I'm working on a image analysis code for detecting motion in subsequent image snapshots. 我正在研究一种图像分析代码,用于检测后续图像快照中的运动。 To do this, I decided to use the optical flow function in opencv that finds good points to track in an initial image and predict the points in a subsequent image. 为此,我决定在opencv中使用光流函数,该函数可以找到要在初始图像中跟踪的好点并预测后续图像中的点。

# feature extraction of points to track 
pt = cv2.goodFeaturesToTrack(img1,**features_param)

# convert points to floating-point
p0 =np.float32(pt).reshape(-1,1,2)

# get predicted points using lucas-kanade optical flow 
p1,st,err =cv2.calcOpticalFlowPyrLK(img1, img2,p0,
                                       None,**lk_params)

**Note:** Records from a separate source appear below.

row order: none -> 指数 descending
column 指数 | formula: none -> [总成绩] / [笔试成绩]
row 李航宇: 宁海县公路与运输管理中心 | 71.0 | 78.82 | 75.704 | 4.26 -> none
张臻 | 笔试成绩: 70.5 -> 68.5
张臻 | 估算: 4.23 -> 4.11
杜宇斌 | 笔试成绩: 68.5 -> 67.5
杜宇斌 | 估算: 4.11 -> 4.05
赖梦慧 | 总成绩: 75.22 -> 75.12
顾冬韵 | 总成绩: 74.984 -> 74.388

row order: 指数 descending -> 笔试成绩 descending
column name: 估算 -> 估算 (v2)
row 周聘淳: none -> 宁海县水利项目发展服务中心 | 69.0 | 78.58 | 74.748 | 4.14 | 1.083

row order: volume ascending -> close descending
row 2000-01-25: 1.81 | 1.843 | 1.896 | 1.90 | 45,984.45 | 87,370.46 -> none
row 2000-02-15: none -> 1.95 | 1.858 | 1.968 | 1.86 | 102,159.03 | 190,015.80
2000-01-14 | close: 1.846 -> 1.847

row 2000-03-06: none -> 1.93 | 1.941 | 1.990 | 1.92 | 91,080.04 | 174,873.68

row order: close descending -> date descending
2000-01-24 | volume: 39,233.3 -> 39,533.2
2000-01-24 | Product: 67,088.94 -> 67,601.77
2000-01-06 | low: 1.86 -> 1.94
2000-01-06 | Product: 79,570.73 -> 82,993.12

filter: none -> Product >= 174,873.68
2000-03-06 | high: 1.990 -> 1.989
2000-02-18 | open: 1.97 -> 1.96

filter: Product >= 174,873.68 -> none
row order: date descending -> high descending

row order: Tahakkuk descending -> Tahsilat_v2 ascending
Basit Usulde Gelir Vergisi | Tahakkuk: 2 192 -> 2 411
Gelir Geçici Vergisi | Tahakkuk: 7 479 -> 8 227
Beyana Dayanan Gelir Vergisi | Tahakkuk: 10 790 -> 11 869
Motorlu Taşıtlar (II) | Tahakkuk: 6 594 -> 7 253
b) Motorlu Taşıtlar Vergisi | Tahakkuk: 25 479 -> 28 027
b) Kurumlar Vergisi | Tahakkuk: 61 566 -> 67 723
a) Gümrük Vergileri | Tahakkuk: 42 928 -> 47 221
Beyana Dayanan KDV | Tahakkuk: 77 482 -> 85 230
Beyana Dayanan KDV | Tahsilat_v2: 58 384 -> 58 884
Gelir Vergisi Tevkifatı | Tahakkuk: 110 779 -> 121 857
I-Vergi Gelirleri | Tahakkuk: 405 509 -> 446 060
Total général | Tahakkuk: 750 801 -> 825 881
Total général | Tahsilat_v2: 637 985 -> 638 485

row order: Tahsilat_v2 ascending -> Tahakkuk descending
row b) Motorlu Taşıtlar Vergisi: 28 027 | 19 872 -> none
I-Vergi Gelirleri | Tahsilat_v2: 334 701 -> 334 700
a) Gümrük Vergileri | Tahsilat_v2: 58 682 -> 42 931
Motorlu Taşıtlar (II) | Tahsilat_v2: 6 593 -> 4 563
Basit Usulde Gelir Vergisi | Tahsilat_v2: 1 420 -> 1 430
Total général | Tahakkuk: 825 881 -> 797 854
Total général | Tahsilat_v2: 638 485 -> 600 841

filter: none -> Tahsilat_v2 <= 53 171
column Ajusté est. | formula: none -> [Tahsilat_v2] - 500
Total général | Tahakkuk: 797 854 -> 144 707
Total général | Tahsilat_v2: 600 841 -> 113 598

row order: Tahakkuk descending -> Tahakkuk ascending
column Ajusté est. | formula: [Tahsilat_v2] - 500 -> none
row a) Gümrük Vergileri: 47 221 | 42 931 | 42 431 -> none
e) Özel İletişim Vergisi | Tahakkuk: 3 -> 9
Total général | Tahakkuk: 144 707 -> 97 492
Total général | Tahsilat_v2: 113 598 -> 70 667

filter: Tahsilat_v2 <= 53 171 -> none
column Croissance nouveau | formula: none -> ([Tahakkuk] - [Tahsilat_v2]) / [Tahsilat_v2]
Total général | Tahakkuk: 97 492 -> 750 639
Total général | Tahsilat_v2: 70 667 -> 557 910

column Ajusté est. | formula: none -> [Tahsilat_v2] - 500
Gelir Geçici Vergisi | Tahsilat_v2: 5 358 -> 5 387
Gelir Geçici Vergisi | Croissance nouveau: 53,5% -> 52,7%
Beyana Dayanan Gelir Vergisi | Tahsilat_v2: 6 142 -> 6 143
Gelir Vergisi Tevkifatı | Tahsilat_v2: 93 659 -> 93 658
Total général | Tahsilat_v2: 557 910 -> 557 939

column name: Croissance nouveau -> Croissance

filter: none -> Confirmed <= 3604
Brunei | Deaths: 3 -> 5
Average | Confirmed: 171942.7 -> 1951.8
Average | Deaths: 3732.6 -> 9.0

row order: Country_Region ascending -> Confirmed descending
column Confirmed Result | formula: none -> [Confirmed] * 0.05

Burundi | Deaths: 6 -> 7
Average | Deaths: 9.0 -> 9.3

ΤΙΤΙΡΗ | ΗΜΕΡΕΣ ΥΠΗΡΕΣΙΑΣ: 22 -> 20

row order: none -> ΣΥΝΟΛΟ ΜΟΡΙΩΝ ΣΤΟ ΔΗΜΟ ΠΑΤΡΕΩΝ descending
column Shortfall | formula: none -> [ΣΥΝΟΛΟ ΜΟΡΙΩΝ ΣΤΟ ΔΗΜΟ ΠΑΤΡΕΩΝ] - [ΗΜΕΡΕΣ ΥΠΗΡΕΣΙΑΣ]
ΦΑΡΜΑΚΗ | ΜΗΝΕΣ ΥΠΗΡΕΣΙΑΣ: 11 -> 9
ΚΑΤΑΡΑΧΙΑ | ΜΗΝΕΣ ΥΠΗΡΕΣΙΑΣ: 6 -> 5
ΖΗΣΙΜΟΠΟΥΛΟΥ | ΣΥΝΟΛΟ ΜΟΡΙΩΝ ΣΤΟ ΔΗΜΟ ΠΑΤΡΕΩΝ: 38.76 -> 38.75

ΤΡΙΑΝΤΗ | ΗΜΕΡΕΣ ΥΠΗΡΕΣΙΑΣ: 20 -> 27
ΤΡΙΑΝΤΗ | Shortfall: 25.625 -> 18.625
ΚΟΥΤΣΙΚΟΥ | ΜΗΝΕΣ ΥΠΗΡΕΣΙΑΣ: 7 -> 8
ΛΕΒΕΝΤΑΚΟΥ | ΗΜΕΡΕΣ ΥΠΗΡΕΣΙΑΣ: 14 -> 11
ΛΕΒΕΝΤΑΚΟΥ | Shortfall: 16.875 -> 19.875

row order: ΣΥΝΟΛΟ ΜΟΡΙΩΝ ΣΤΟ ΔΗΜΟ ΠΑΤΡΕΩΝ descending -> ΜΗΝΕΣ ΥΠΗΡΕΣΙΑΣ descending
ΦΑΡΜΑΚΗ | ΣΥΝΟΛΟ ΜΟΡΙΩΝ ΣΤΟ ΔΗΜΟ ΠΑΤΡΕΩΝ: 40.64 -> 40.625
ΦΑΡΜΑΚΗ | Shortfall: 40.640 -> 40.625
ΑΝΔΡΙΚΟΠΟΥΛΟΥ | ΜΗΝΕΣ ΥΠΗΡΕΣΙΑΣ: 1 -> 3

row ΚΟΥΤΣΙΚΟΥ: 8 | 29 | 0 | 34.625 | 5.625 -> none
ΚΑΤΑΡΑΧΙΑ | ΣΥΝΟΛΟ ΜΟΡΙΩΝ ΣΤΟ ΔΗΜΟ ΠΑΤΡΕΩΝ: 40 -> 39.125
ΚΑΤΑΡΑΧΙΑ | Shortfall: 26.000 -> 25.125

In order to find points that were predicted correctly the optical flow function is run in reverse (second image first). 为了找到正确预测的点,反向运行光流函数(先显示第二张图像)。 Then an absolute difference is calculated between initial points (tracked points) and the backward predicted (p0r), if the value is below one then that points was predicted correctly if not it is a "bad" point. 然后,计算初始点(跟踪的点)和向后预测的点(p0r)之间的绝对差,如果该值小于1,则该点可以正确预测,如果不是“坏”点。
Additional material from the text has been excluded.